The Moor - Laurie R. King [92]
"By no means. Its entrance was heavily overgrown and nearly obscured by a rock-fall."
"How did you find it?"
"I smelt it."
"You smelt…?"
"Coffee. Whoever spent time in there brewed coffee, and threw the grounds at the roots of the whortleberry bushes growing near the entrance."
"Good heavens."
"Extraordinary oversight, I agree," he said, which was not quite what I was exclaiming about, but I let it pass. "The rest of his débris he simply threw back into the shaft—eggshells, greasy paper, tins, apple cores—but the coffee dregs went out in front. Presumably he was in the habit of drinking it at his front door, as it were, and dashing out the thick remnants in the bottom of his cup where he stood. As you are aware, Russell, habit is the snare by which many a criminal is caught."
"How recently was he there?"
"Two or three weeks, I should say. Not more. And to anticipate your question, the new tank was last tested seventeen days ago."
"Suggestive," I agreed. "But that does not explain five days and a trip to London."

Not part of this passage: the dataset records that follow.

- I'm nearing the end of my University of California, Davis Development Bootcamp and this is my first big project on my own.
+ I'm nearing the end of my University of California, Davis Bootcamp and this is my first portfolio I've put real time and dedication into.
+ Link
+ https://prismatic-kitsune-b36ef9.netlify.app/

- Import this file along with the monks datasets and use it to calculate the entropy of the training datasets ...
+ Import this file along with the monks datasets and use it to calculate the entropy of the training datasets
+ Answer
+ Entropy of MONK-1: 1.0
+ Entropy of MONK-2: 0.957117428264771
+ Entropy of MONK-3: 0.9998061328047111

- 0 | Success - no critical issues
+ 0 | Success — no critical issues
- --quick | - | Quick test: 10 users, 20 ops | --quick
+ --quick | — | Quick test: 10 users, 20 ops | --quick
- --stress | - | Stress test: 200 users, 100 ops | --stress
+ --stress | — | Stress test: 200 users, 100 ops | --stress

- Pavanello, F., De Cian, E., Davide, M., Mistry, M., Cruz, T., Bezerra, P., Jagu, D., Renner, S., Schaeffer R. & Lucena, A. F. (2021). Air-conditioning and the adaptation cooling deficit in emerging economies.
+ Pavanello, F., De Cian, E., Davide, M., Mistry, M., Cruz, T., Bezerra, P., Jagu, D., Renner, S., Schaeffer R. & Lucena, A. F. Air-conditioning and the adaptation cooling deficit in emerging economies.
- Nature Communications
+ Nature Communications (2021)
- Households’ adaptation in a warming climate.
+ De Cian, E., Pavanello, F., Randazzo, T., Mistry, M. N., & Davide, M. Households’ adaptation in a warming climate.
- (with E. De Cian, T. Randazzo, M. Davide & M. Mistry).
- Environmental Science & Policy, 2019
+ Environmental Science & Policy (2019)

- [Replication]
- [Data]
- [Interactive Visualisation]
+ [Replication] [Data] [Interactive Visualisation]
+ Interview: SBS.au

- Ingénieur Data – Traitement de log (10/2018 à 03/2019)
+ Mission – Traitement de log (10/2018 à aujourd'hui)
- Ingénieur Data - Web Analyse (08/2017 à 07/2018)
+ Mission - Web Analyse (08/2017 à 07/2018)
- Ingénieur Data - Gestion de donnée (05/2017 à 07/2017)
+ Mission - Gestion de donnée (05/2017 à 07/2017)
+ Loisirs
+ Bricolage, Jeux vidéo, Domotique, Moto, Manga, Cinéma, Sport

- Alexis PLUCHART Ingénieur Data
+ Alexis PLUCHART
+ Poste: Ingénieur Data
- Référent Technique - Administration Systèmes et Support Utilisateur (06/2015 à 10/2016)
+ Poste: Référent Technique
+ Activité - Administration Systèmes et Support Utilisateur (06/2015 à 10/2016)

"Patience," counselled my husband, one of the least patient individuals I have ever met. "I returned here late on Tuesday, spent a pleasant evening with Gould, and on Wednesday a lad arrived with the name of the people we were looking for."
"The London hikers?"
"Not quite, although he had found the farmhouse where they stayed. Unfortunately, being an informal hostelry, they do not keep records of their guests, and as the two Londoners had not made advance arrangements, there was little evidence as to whence they came. However, they were a memorable pair, even without the tale of the ghostly carriage they brought with them down the hill: young, the man perhaps twenty-eight, the woman a year or two younger, who impressed the farmwife as being a 'proper lady,' or in other words, wealthy. The man, on the other hand, had a heavier accent, and seemed much more shaken by the idea of seeing a ghostly carriage on the moor than his wife was. He also had a bad limp and one 'special shoe,' and at some point during the stay told the farmer that he was studying to become a doctor."
The limp, the nerves, and the student's advanced age gave him away as a wounded soldier. I asked drily, "You mean to say you didn't get his regiment?"
"But of course. Not from the farmer, although he did give me the name of the village where the future doctor was injured during Second Ypres, and the War Office could have told me his regiment and thence his identity. However, I thought it simpler to phone around the teaching hospitals and enquire after a young man missing part of his foot. I found him straight off, at Bart's."
"So simple," I murmured.
"Regrettably so. Do you have the maps?"
"Upstairs. What is left of them." I trotted up and retrieved the pile, some of them pristine, hardly unfolded. Those for the north quarter had seen hard use, and I pulled open the still-damp sheets with care and laid them across the padded bench that sat in front of the fire. There happened to be an elderly cat upon it, but the animal did not seem to mind being covered up. No doubt, living in the Baring-Gould household, it had seen stranger usage.
He pored over the maps for a long time, then said, "Do we have the one-inch-to-the-mile here?"
I dug through and found it. He laid it out, found Mary Tavy and the nearby Gibbet Hill, and then took out a pencil. Using the side of a folded map as a straight edge and pulling the map to one side to find a flat place, he began to draw a series of short lines, fanning out from Gibbet Hill and touching the tops of half a dozen peaks and tors to the northeast of the hill. These were, I understood, the tors and hilltops visible from the peak.
"It was dark, and their sense of direction was sadly wanting, but they were quite definite that whatever they saw was to the northeast, that it wrapped around a hill, going from right to left, and after a minute or two disappeared behind a tor—probably, they thought, Great Links or Dunna Goat."